343回目 異世界勇者の解呪魔法(ディスペルマジック) 147:罪と罰の在処(1)
街に向かう僕達に、街の方から馬に乗った黒服の覆面男の集団が襲撃を仕掛けてきた。
六人が僕の進行方向に集結し、薙刀をアーチを作るように構え、それを一斉にこちらに向けて振り下ろす。
僕の乗った馬がいななき、後ろ足を蹴り上げて僕を空中に投げ出し、僕は長刀の攻撃を空中で交わし、追撃に振るわれた薙刀に山刀の斬撃をぶつけ、その衝撃を使い空中で軌道を変え、姿勢をひねりながら馬を見る。
馬が薙刀を交わすためにスライディングし、地面で360度回転しながら敵の馬の脚に蹴りをみまい蹴散らして、立ち上がると僕を背中で受け止めた。
「馬離れしてるなぁ君は」
僕の言葉に馬は、これくらい朝飯前ですよというように高く嘶き、再び一気に加速する。
前方からさらに敵の増援、数が多い。
「こんなにいるなら手を貸してくれればいいのににゃー」
そうぼやきながらリガーが僕の前に出る、続いてマックスとディアナ公国兵達、そしてドルマの率いるギャング達が、僕の前方に壁を作るように展開した。
「彼らは自分達が引き受けます!ジョッシュ、あなたは全速力で都市へ向かってください」
「俺の女房と子供達を頼むぞ小僧」
マックスの言葉の後にドルマがそう声をかけながら、僕の背中を強く叩いて前方に合流していく。

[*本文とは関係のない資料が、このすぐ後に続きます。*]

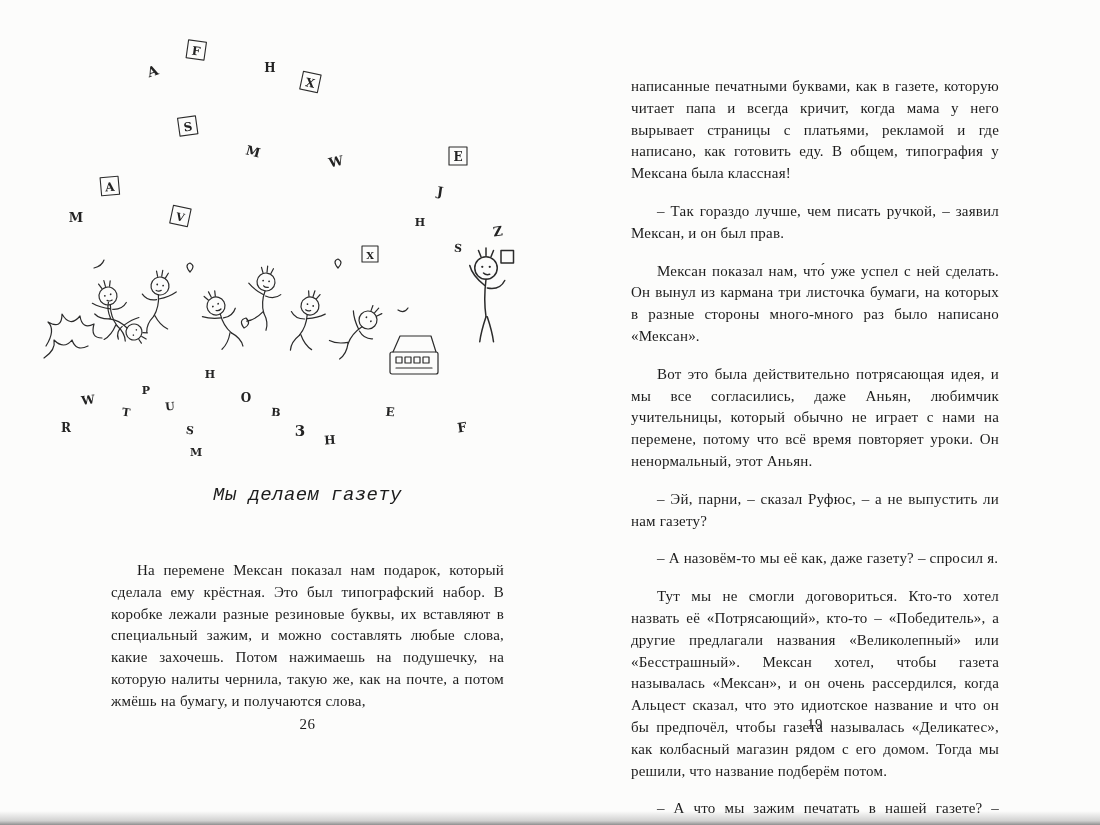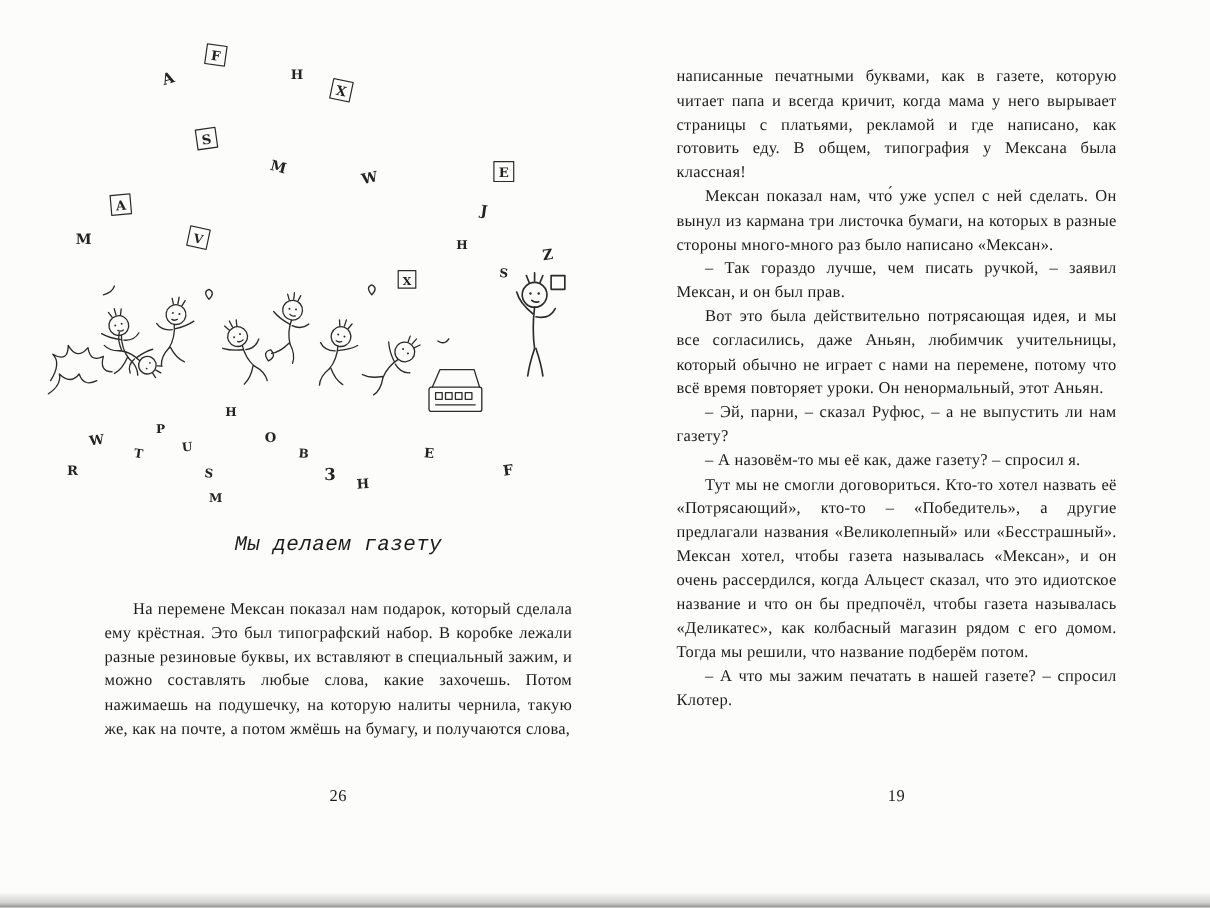--- a/index.html
+++ b/index.html
@@ -28,7 +28,7 @@
     font-size:19px;letter-spacing:0.4px;font-family:Liberation Mono, monospace;
   }
   .textcol{position:absolute;text-align:justify;font-size:15px;line-height:21.8px;letter-spacing:0.2px;}
-  .textcol p{margin:0;}
+  .textcol p{margin:16px;}
   .textcol p.indent{text-indent:26px;}
   .left-text{left:95px;top:544px;width:425px;}
   .right-text{left:615px;top:60px;width:400px;}

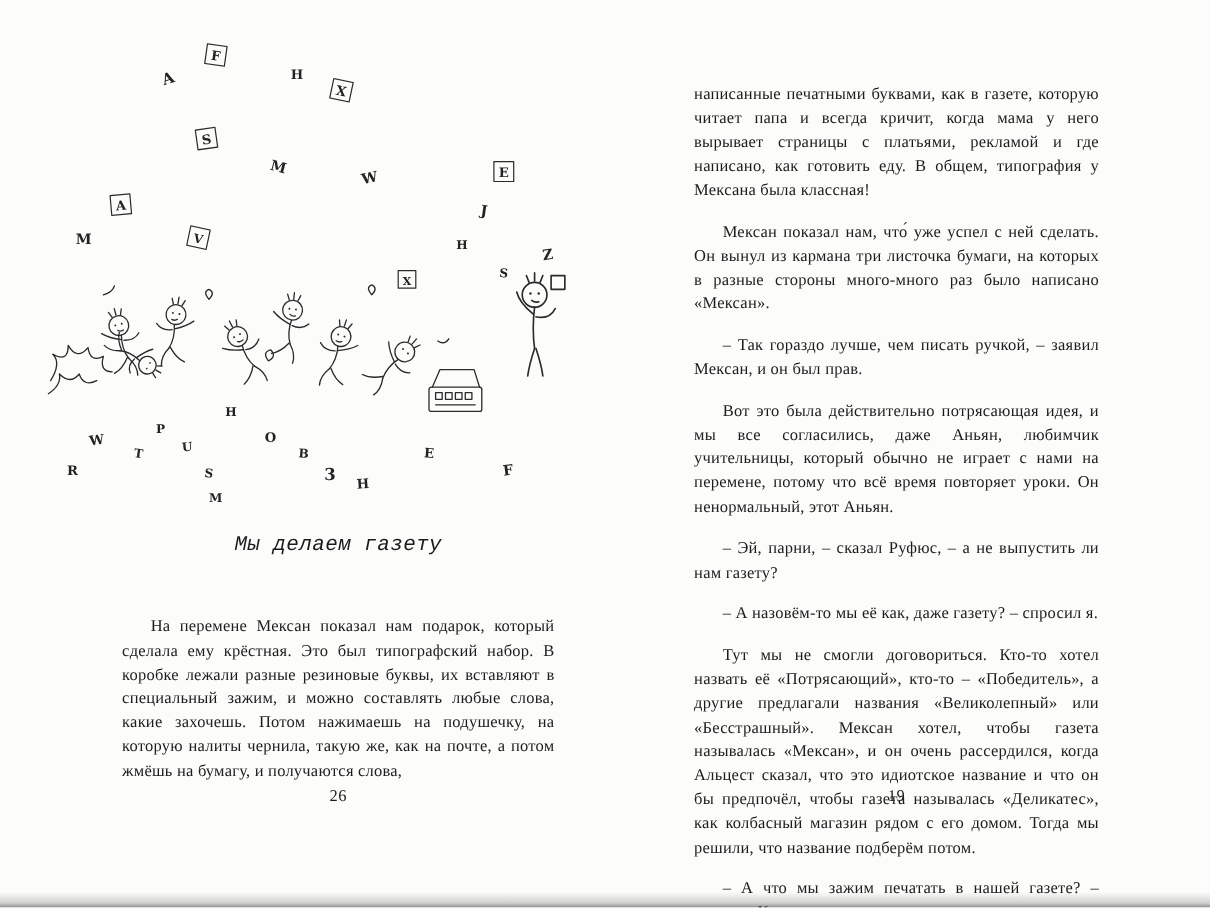--- a/index.html
+++ b/index.html
@@ -293,8 +293,8 @@
 <div class="page">
   <div class="textcol right-text">
     <p>написанные печатными буквами, как в газете, которую читает папа и всегда кричит, когда мама у него вырывает страницы с платьями, рекламой и где написано, как готовить еду. В общем, типография у Мексана была классная!</p>
+    <p class="indent">– Так гораздо лучше, чем писать ручкой, – заявил Мексан, и он был прав.</p>
     <p class="indent">Мексан показал нам, что́ уже успел с ней сделать. Он вынул из кармана три листочка бумаги, на которых в разные стороны много-много раз было написано «Мексан».</p>
-    <p class="indent">– Так гораздо лучше, чем писать ручкой, – заявил Мексан, и он был прав.</p>
     <p class="indent">Вот это была действительно потрясающая идея, и мы все согласились, даже Аньян, любимчик учительницы, который обычно не играет с нами на перемене, потому что всё время повторяет уроки. Он ненормальный, этот Аньян.</p>
     <p class="indent">– Эй, парни, – сказал Руфюс, – а не выпустить ли нам газету?</p>
     <p class="indent">– А назовём-то мы её как, даже газету? – спросил я.</p>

敵の軍団と味方の軍団が激突、そしてみんなは僕が通る道を開くように左右に敵の集団を割って見せた。
みんなが僕に賭けているのを実感して、僕はその重さにたじろぎそうになる。
だけどきっとこんな時、グレッグならこう言うんだ。
「僕は先に行かせてもらう。みんな、必ず生きてまた会おう!」
応ッ!!とみんなは雄叫びをあげた。
敵の集団を抜け、リガーが死刃の円月輪を振るう。背後の敵も味方も霧に隠れるようにみえなくなった。

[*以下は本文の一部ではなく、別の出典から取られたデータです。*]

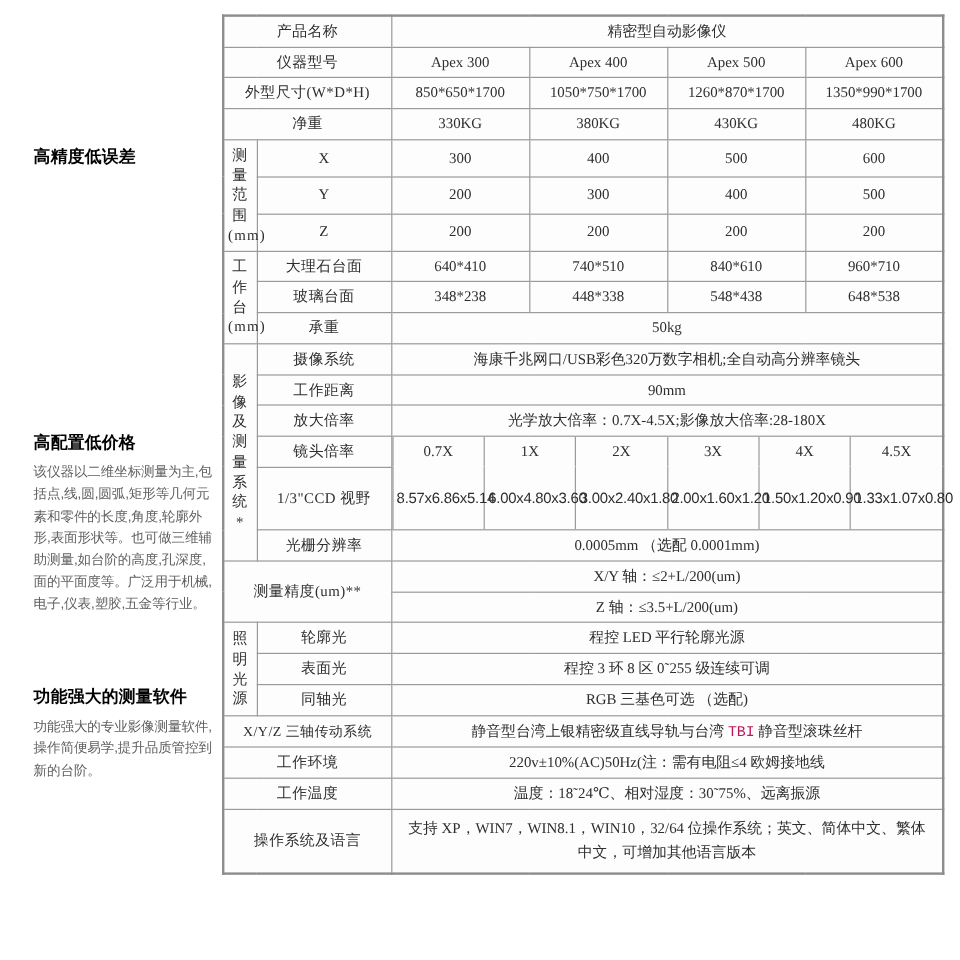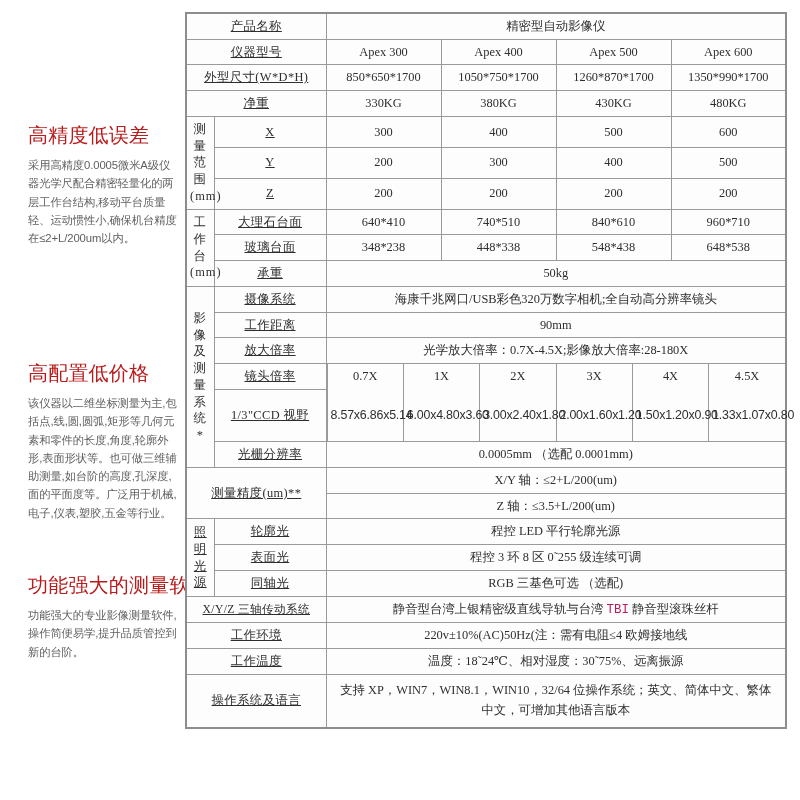--- a/index.html
+++ b/index.html
@@ -80,7 +80,6 @@
   td.label {
     font-size: 12.6px;
     letter-spacing: 0.4px;
-    text-decoration: underline;
   }
   td.vlabel {
     font-size: 12.2px;

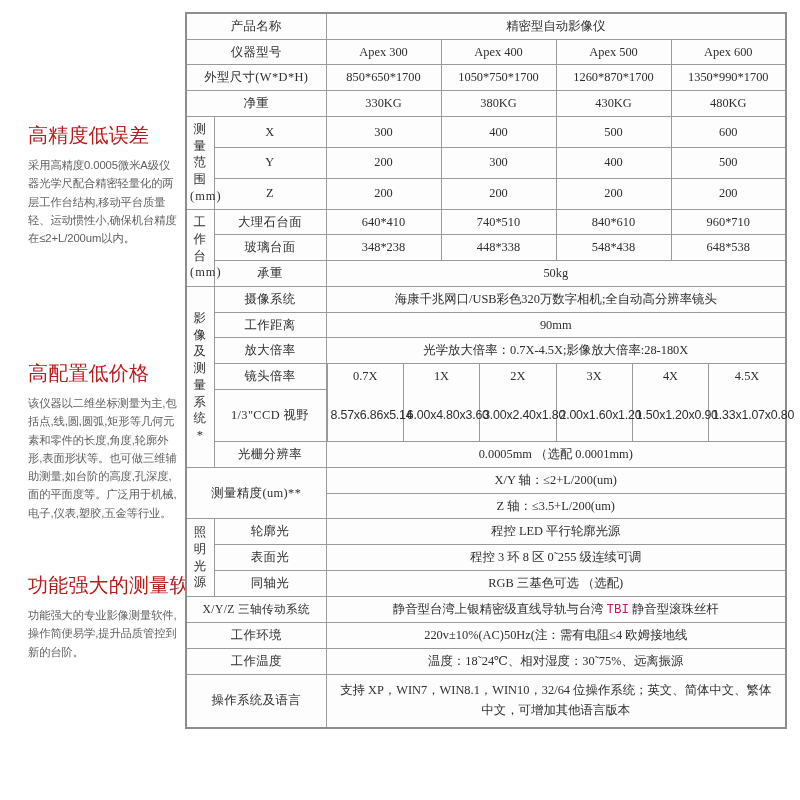--- a/index.html
+++ b/index.html
@@ -34,9 +34,9 @@
 
   .side-title {
     font-family: "Liberation Sans", "DejaVu Sans", sans-serif;
-    font-weight: normal;
-    font-size: 20px;
-    color: #b91c1c;
+    font-weight: bold;
+    font-size: 14px;
+    color: #000000;
     letter-spacing: 0.2px;
     margin-bottom: 7px;
     white-space: nowrap;

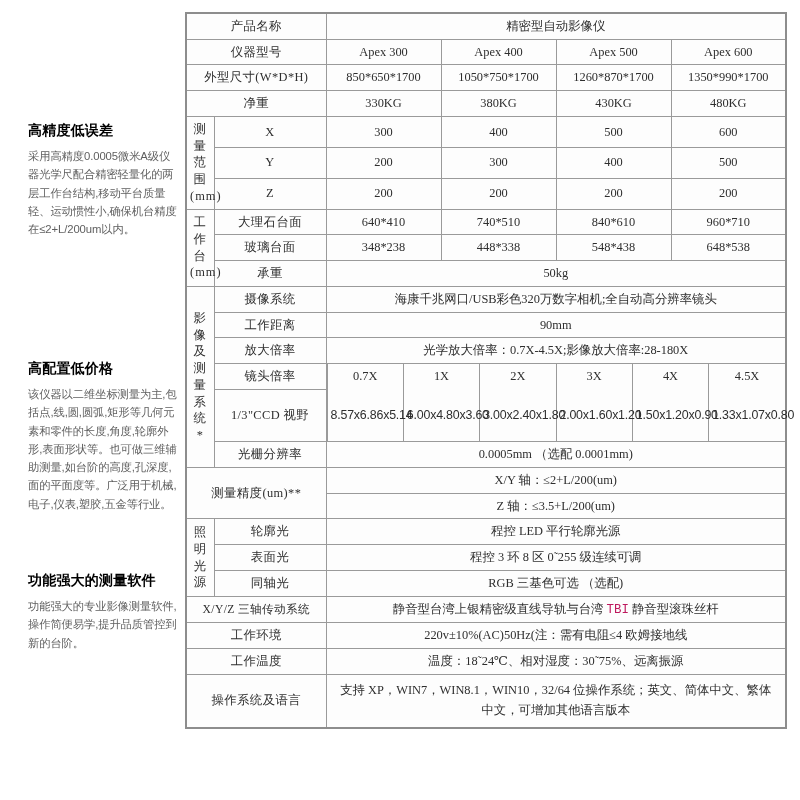--- a/index.html
+++ b/index.html
@@ -117,7 +117,6 @@
 
   <div class="side-block b1">
     <div class="side-title">高精度低误差</div>
-    <div class="side-body">采用高精度0.0005微米A级仪器光学尺配合精密轻量化的两层工作台结构,移动平台质量轻、运动惯性小,确保机台精度在≤2+L/200um以内。</div>
   </div>
 
   <div class="side-block b2">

都市が近づいていた。爆発音が鳴り響き、人々の悲鳴も聞こえ始める。年に近づくにつれて空が暗くなっていく、星のない夜のような暗闇の中、なにもないはずの空間に無数の気配と、何かの笑い声が聞こえる。
『兆しだ、もうあまり時間がない。急いでジョッシュ!』
僕は闇の中、煌々と燃え盛る紅蓮の塔に急いだ。